The task -> Return nothing but the lines from the one containing "position:absolute;top:193px;right:2px;left:0;" through the end of the records below, exactly as they stand and without pictures.

===== Records for this task =====

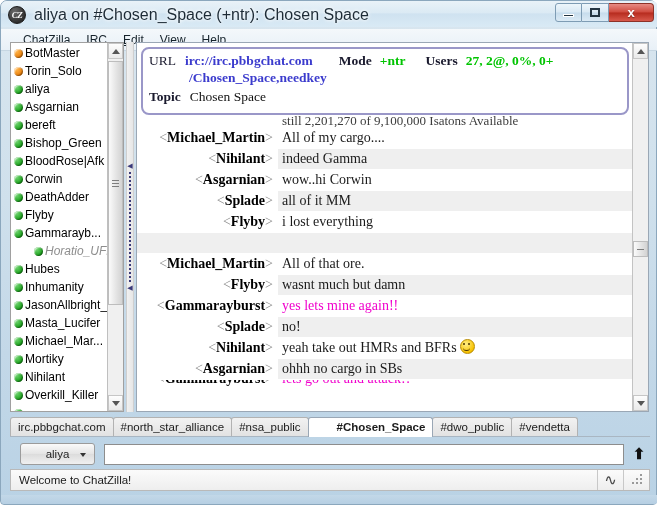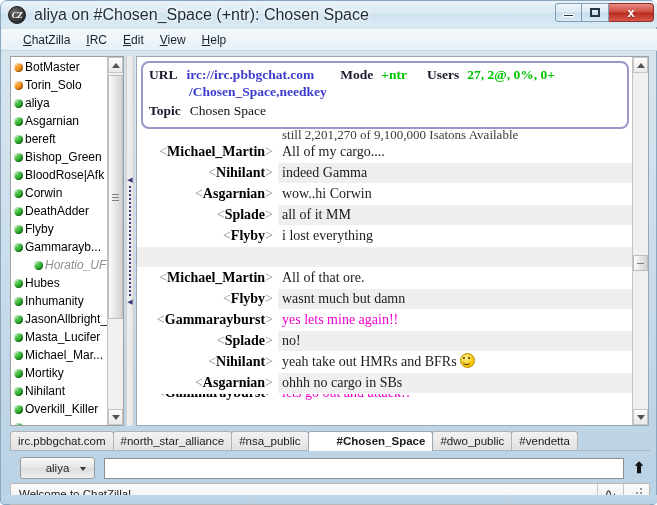--- a/index.html
+++ b/index.html
@@ -94,7 +94,7 @@
 
   
   #client {
-    position: absolute; left: 4px; top: 54px;
+    position: absolute; left: 4px; top: 40px;
     width: 649px; height: 424px;
     box-sizing: border-box;
   }

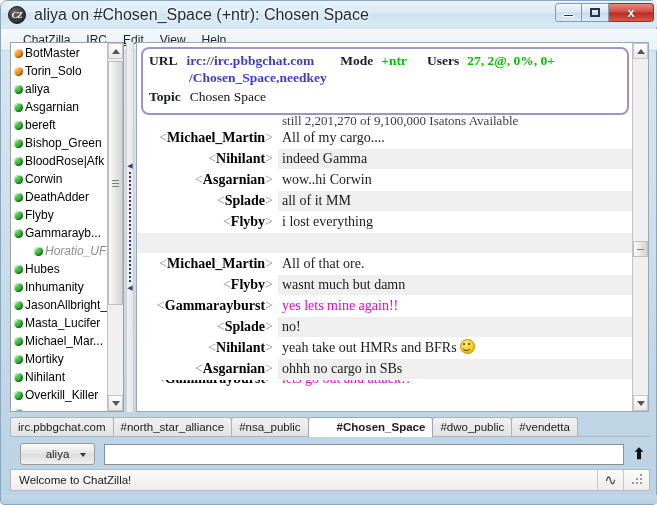--- a/index.html
+++ b/index.html
@@ -207,7 +207,7 @@
     height: 68px;
   }
   .hdr-row { display: flex; align-items: flex-start; line-height: 17px; white-space: nowrap; }
-  .hdr-label { font-weight: bold; color: #1a1a2e; }
+  .hdr-label { font-weight: normal; color: #1a1a2e; }
   .hdr-url { color: #3b3bcd; font-weight: bold; margin-left: 9px; }
   .hdr-url2 { color: #3b3bcd; font-weight: bold; }
   .hdr-mode-label { font-weight: bold; color: #1a1a2e; margin-left: 26px; }

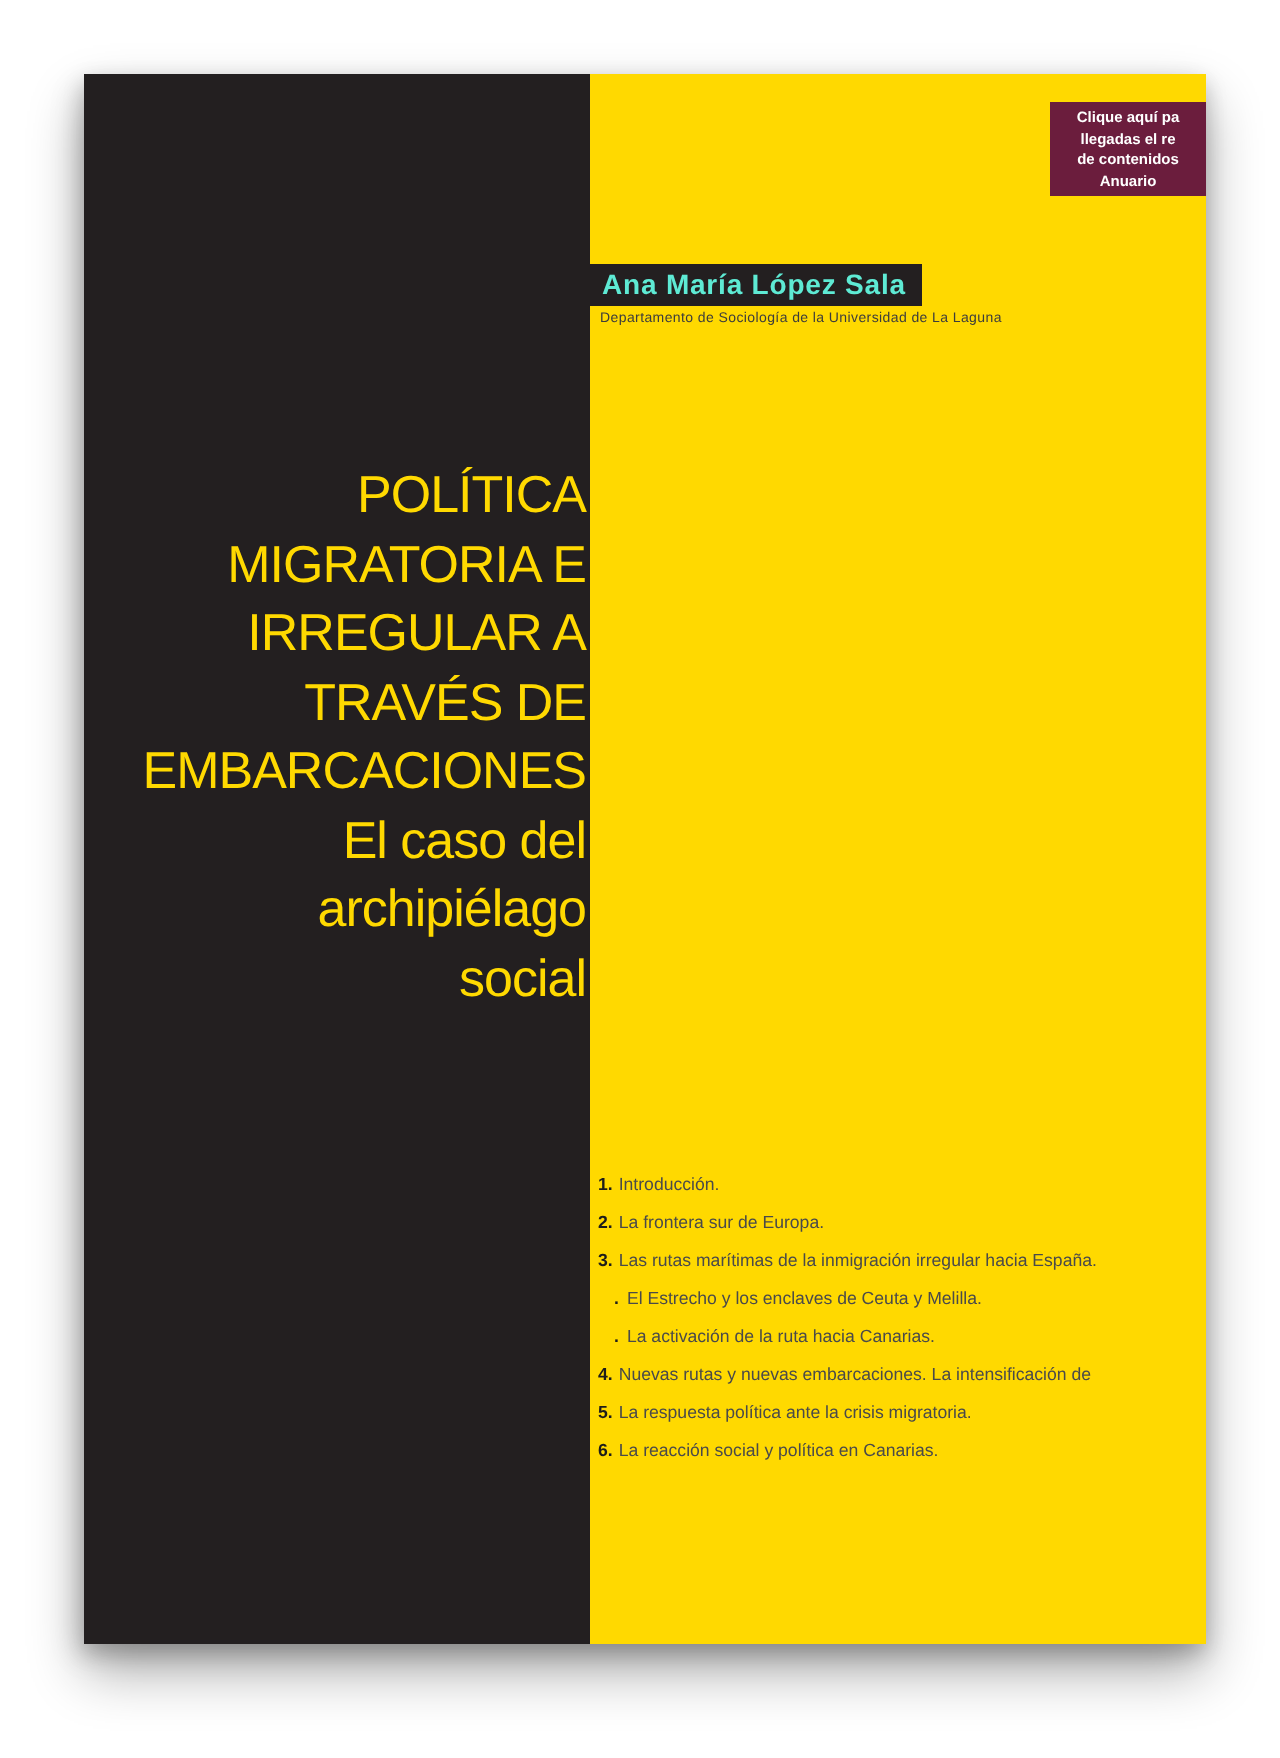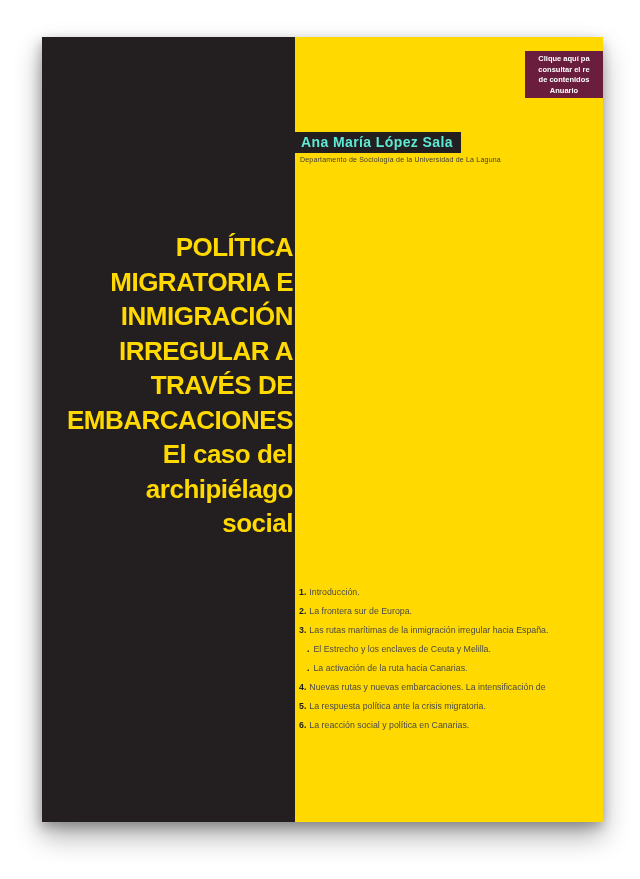--- a/index.html
+++ b/index.html
@@ -85,7 +85,7 @@
 
     <div class="notice">
         <div class="notice-line">Clique aquí pa</div>
-        <div class="notice-line">consultar el re</div>
+        <div class="notice-line">llegadas el re</div>
         <div class="notice-line">de contenidos</div>
         <div class="notice-line">Anuario</div>
       </div>

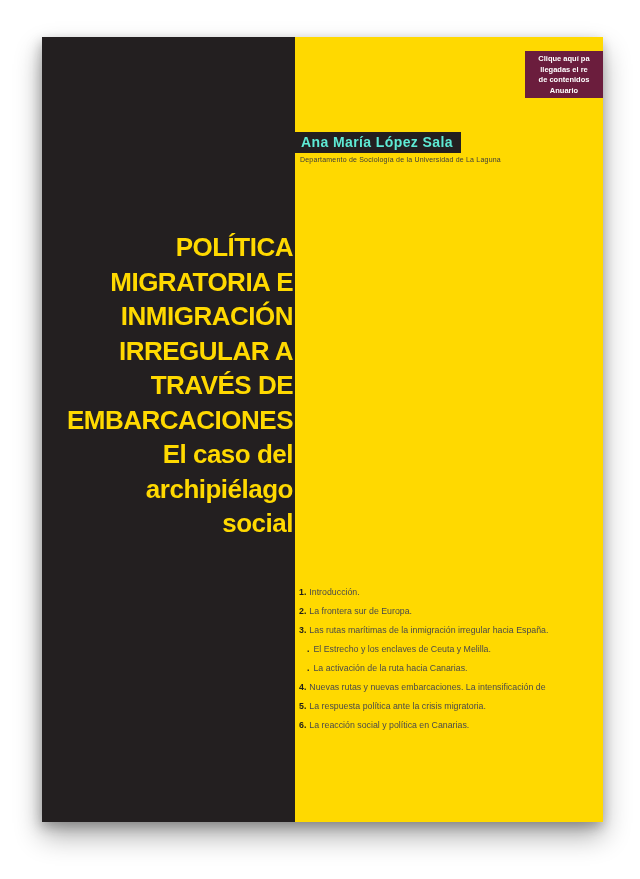--- a/index.html
+++ b/index.html
@@ -25,7 +25,7 @@
     position:absolute;top:193px;right:2px;left:0;
     text-align:right;
     color:#ffd900;
-    font-weight:bold;
+    font-weight:normal;
     font-size:26px;
     line-height:34.5px;
     letter-spacing:-0.5px;

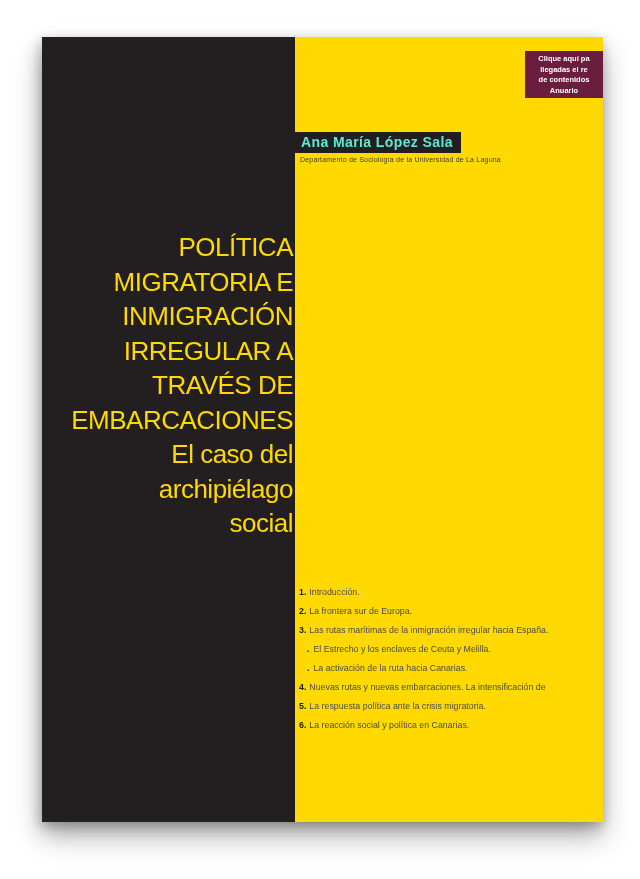--- a/index.html
+++ b/index.html
@@ -71,7 +71,6 @@
     <div class="title">
         <div class="title-line">POLÍTICA</div>
         <div class="title-line">MIGRATORIA E</div>
-        <div class="title-line">INMIGRACIÓN</div>
         <div class="title-line">IRREGULAR A</div>
         <div class="title-line">TRAVÉS DE</div>
         <div class="title-line">EMBARCACIONES</div>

=====

Exercise answer ->
     position:absolute;top:193px;right:2px;left:0;
     text-align:right;
     color:#ffd900;
-    font-weight:bold;
+    font-weight:normal;
     font-size:26px;
     line-height:34.5px;
     letter-spacing:-0.5px;

--- a/index.html
+++ b/index.html
@@ -71,7 +71,6 @@
     <div class="title">
         <div class="title-line">POLÍTICA</div>
         <div class="title-line">MIGRATORIA E</div>
-        <div class="title-line">INMIGRACIÓN</div>
         <div class="title-line">IRREGULAR A</div>
         <div class="title-line">TRAVÉS DE</div>
         <div class="title-line">EMBARCACIONES</div>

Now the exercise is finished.